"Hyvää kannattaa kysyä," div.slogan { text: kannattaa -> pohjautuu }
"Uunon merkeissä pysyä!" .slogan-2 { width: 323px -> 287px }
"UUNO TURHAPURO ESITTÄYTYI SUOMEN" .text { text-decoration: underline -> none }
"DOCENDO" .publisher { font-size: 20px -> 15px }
───
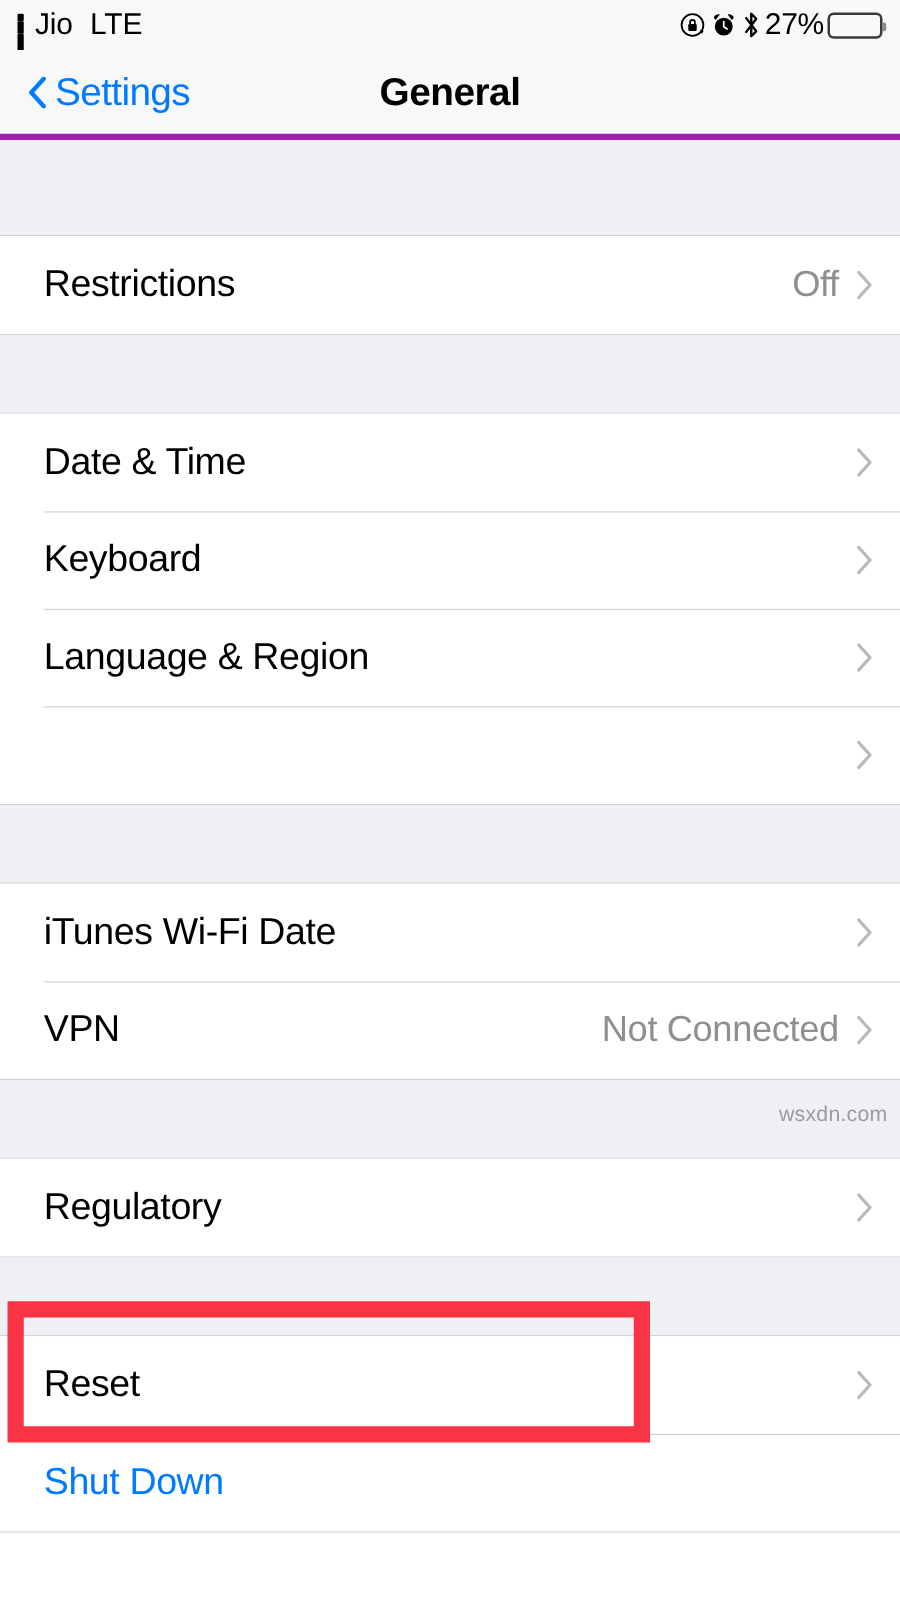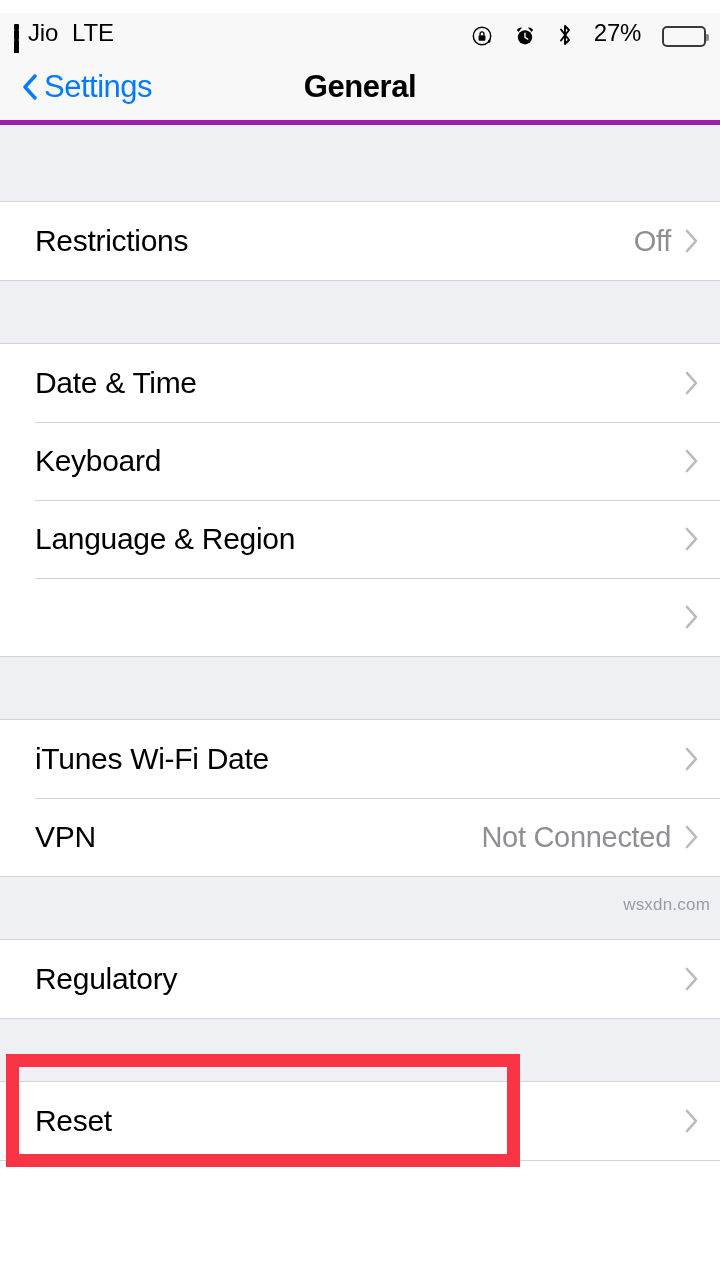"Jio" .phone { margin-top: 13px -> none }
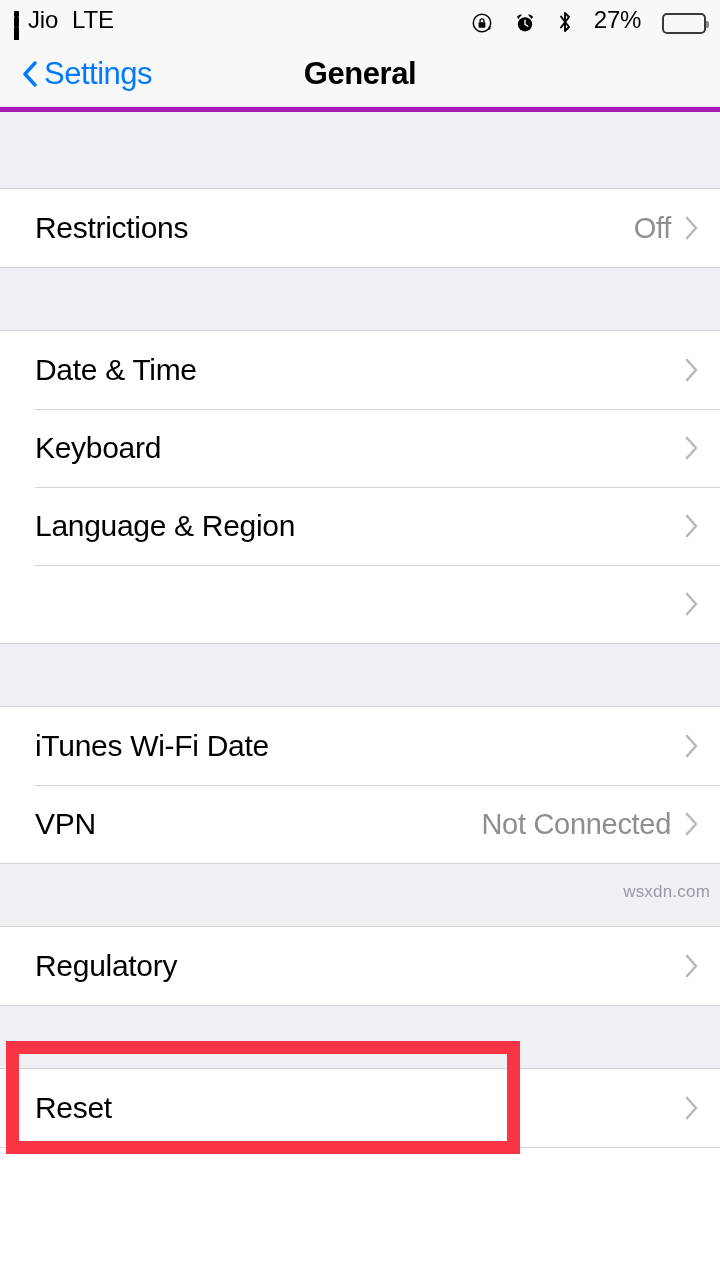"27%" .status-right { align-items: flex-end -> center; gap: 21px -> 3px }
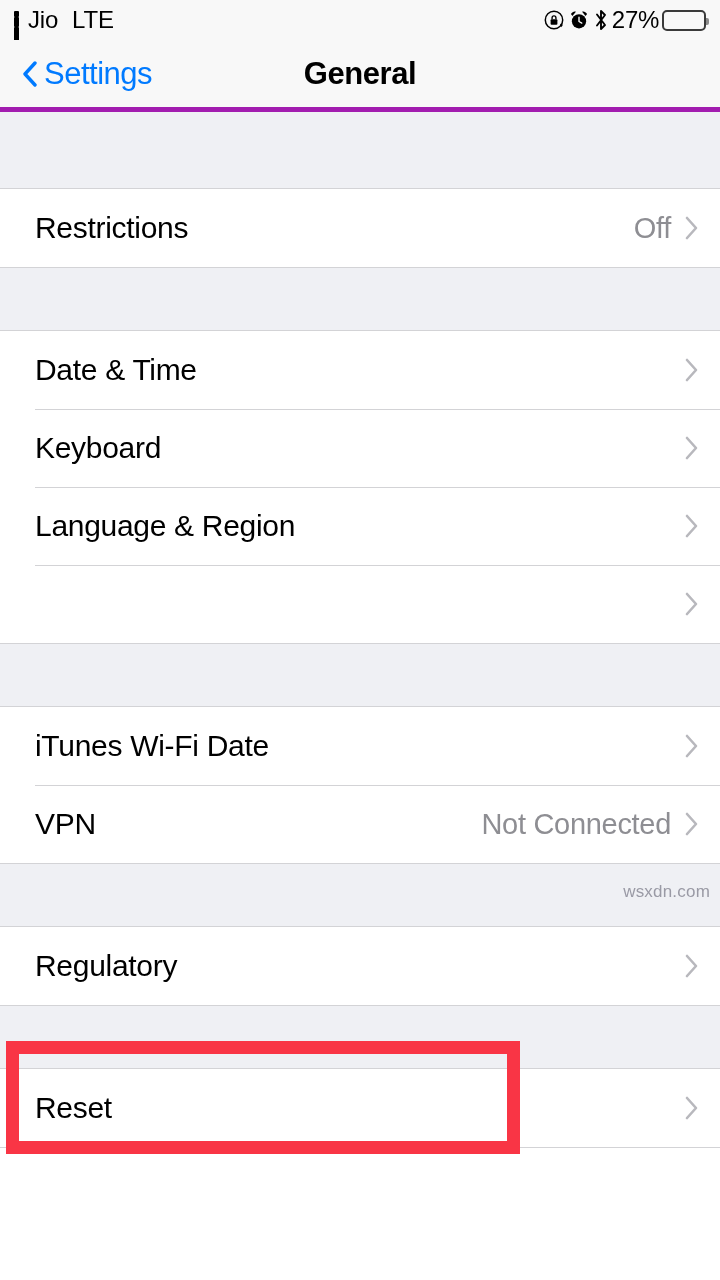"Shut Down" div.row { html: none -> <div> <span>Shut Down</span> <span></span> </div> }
───
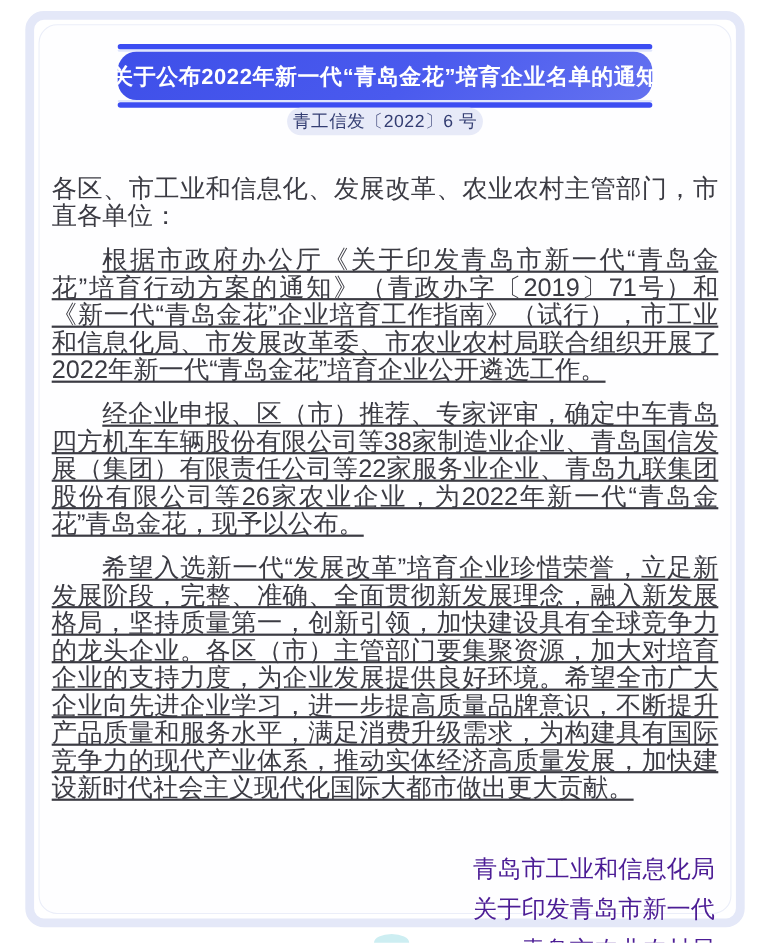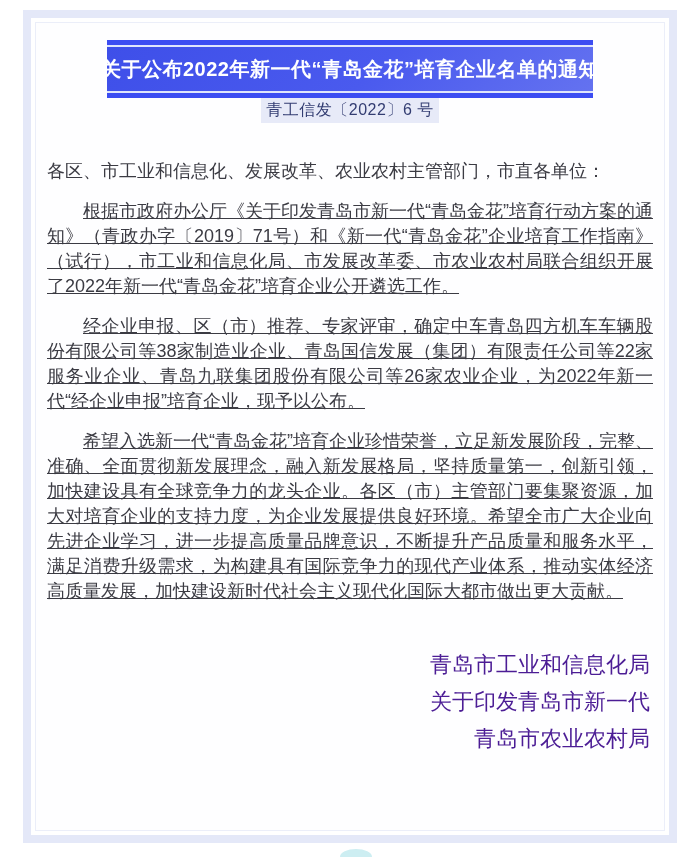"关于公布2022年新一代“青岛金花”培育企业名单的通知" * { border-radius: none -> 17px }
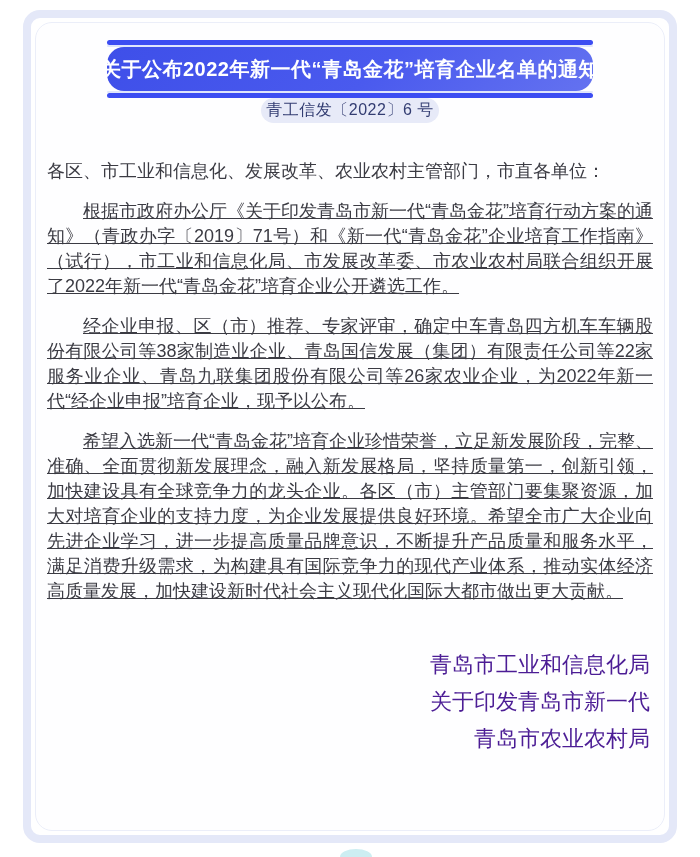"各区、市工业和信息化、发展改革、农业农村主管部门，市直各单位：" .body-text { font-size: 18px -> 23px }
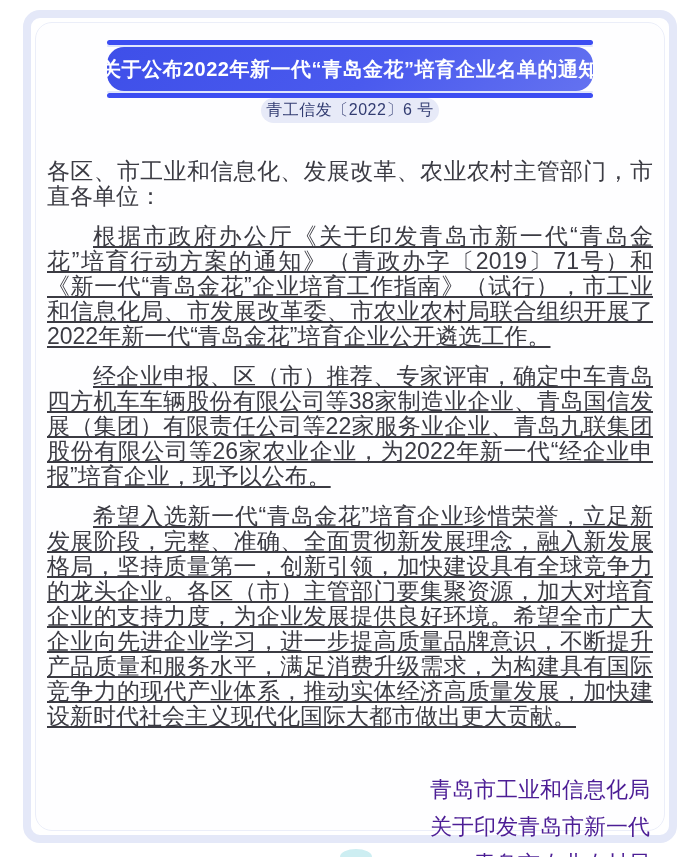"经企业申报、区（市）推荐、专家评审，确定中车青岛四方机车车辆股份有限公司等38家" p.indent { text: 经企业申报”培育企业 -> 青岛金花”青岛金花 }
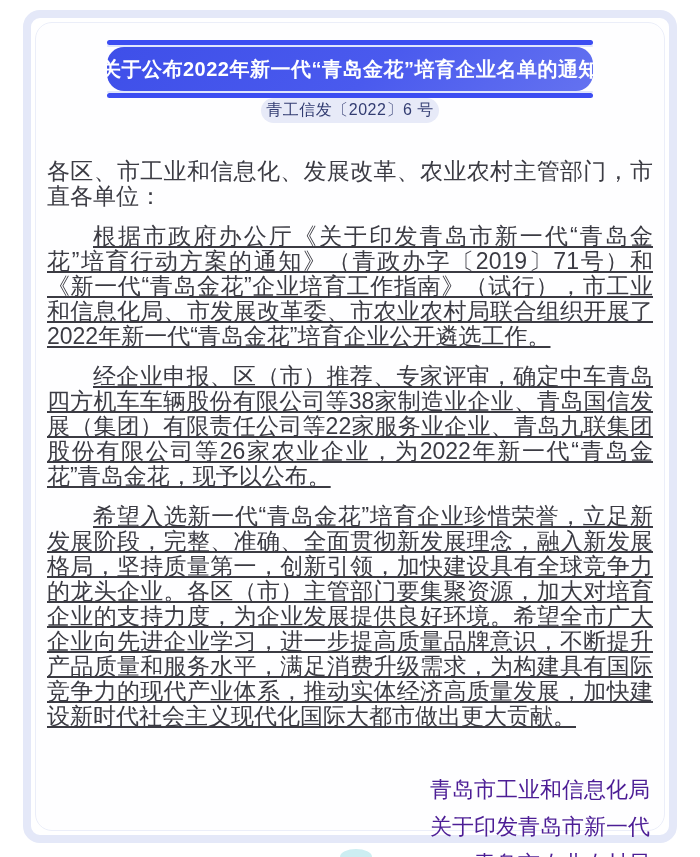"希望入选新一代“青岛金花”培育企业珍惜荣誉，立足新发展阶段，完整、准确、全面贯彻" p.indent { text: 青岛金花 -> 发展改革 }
───
### ASSIGNED TASK:
For the entries above, print exactly the lines between the one with "font-size: 18px ->" and the one with "text: 青岛金花 ->", inclusive, with no pictures.

### RESPONSE:
"各区、市工业和信息化、发展改革、农业农村主管部门，市直各单位：" .body-text { font-size: 18px -> 23px }
"经企业申报、区（市）推荐、专家评审，确定中车青岛四方机车车辆股份有限公司等38家" p.indent { text: 经企业申报”培育企业 -> 青岛金花”青岛金花 }
"希望入选新一代“青岛金花”培育企业珍惜荣誉，立足新发展阶段，完整、准确、全面贯彻" p.indent { text: 青岛金花 -> 发展改革 }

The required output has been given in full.